BackgroundIn immune checkpoint inhibitor (ICI) trials, overall survival (OS) benefits are well established, yet improvements in quality of life (QoL) are often inconsistent or absent in conventional analyses. This apparent discordance raises important questions: are QoL outcomes truly unrelated to survival, and how can QoL results be better utilized and interpreted? MethodsA model-based meta-analysis (MBMA) of longitudinal EORTC QLQ-C30 global health status/quality of life data from randomized ICI trials was conducted.

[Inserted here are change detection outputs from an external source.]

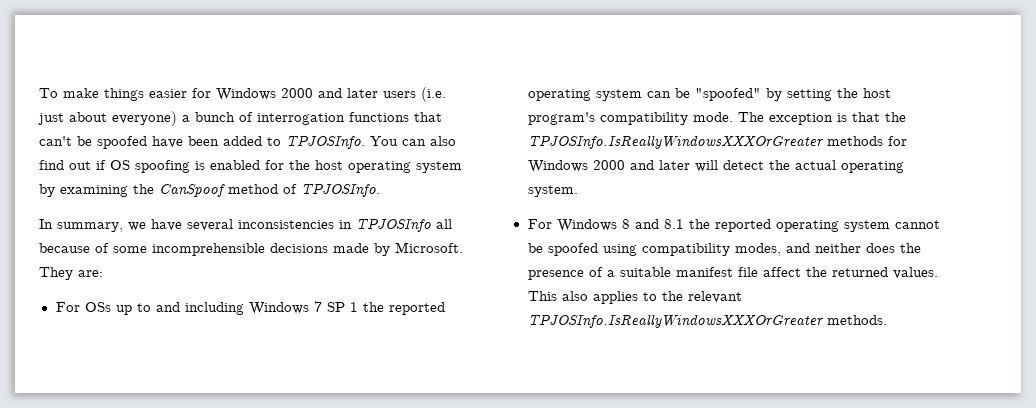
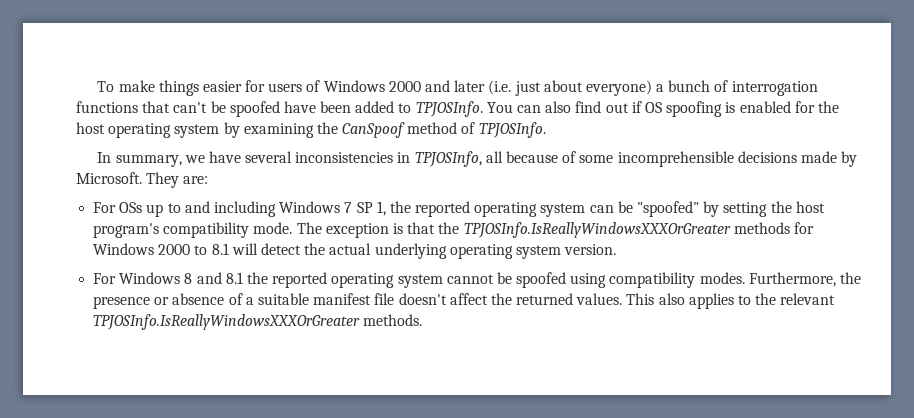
[216,88,416,101] Windows 2000 and later users -> [268,80,486,92] users of Windows 2000 and later
[356,218,431,232] TPJOSInfo -> [414,151,482,167] TPJOSInfo,
[349,302,358,312] 1 -> [376,201,386,216] 1,
[629,160,690,170] and later -> [194,243,229,255] to 8.1
[840,161,904,173] [527,185,578,197] operating system. -> [374,243,617,259] underlying operating system version.
[734,243,921,256] [527,270,584,280] modes, and neither does the presence -> [699,272,862,287] [93,293,225,309] modes. Furthermore, the presence or absence
(758, 272) none -> [398,293,447,305] doesn't

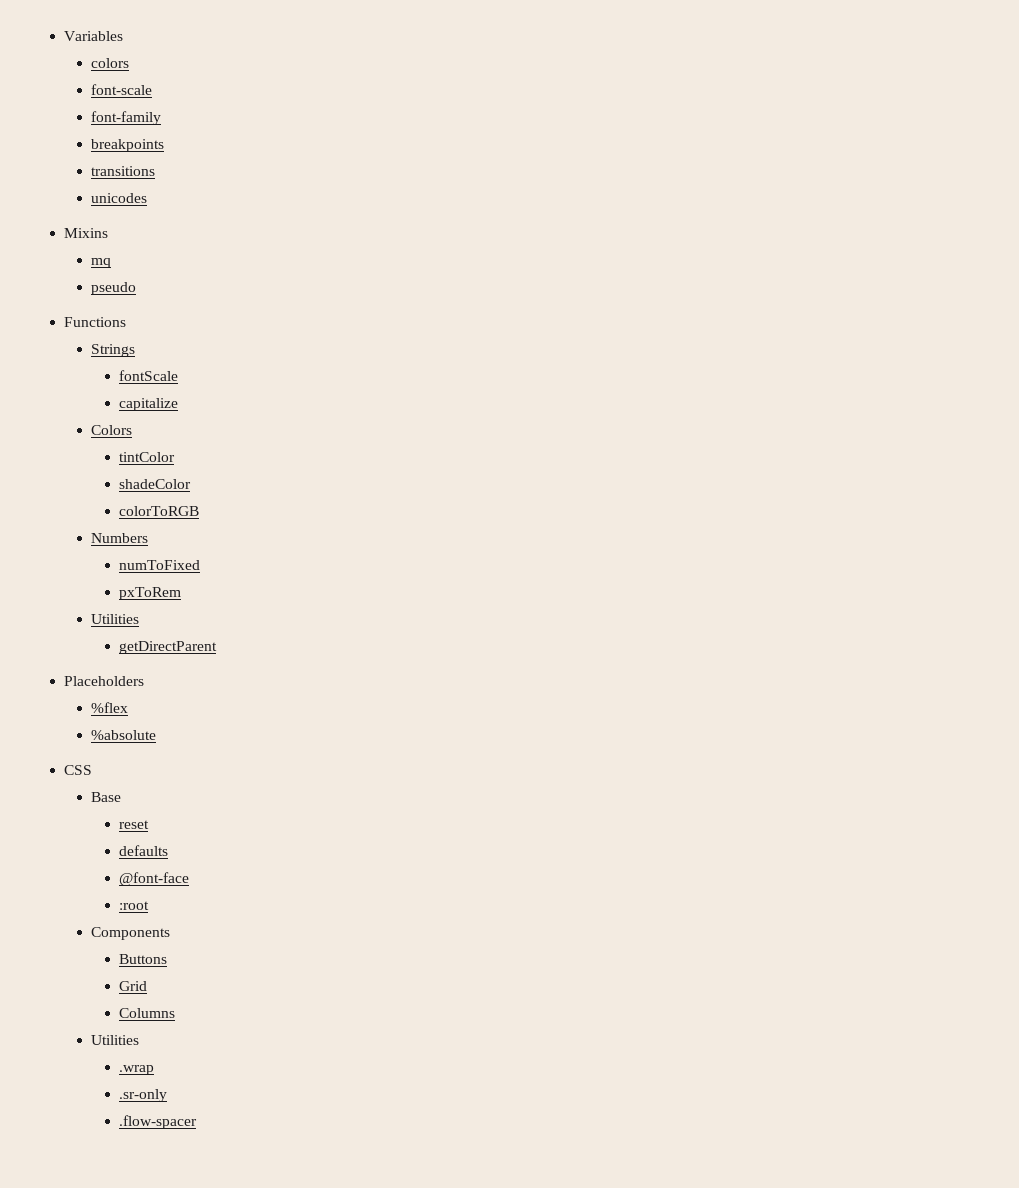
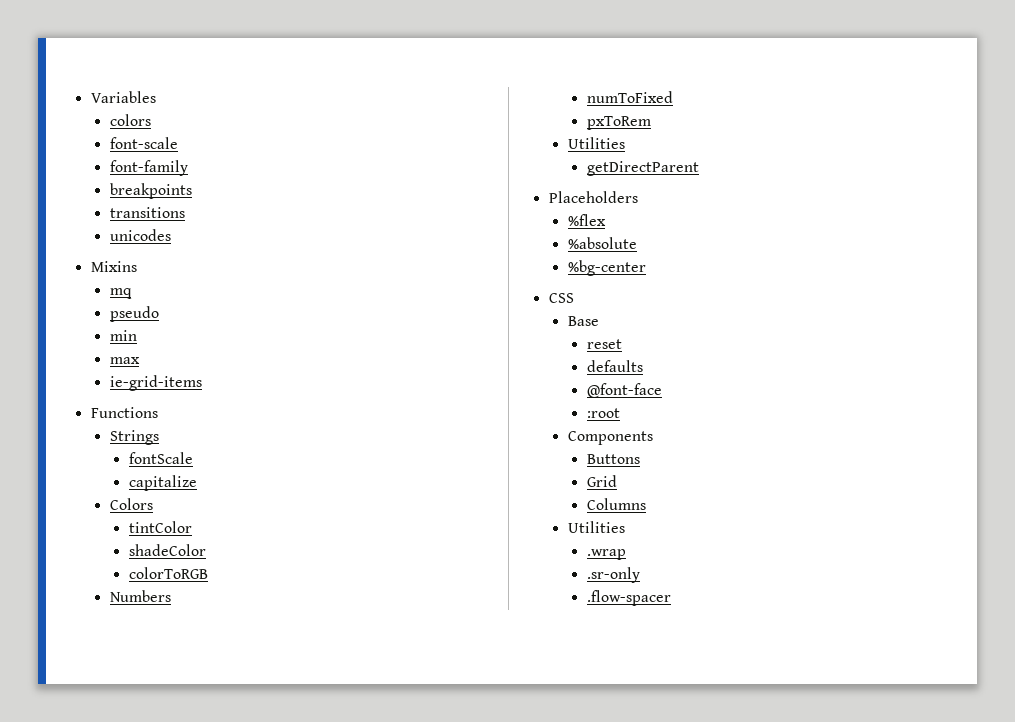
(137, 288) none -> [109,330,137,341] [109,357,140,364] [109,375,202,391] // min // max // ie-grid-items
(157, 735) none -> [567,260,646,276] // %bg-center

Longitudinal QoL trajectories were analyzed using a nonlinear mixed-effects model to estimate treatment-related toxicity and long-term QoL improvement. Associations between QoL trajectory parameters and OS were assessed using spearman rank correlation tests and Cox proportional hazards models. ResultsTwenty-seven studies (8,149 ICI and 5,593 control patients) contributed longitudinal QoL data, and 18 studies provided matched OS data. Raw QoL trajectories showed overlap between treatment arms, while OS consistently favored ICIs. MBMA revealed that ICIs had similar toxicity but significantly faster QoL improvement than control therapies (p < 0.0001). Baseline QoL, toxicity, and QoL improvement rate were all significantly associated with OS (p < 0.001). MBMA-based QoL comparisons were more sensitive in detecting associations with survival than raw QoL data, with the strongest association observed at Week 24 (R = -0.37, p = 0.067). ConclusionsConventional analyses comparing QoL at a single time point may obscure meaningful patient-reported benefits. By capturing longitudinal QoL trajectories across trials, MBMA reveals how patient experience evolves alongside survival outcomes and supports improved interpretation and utilization of QoL data in treatment evaluation.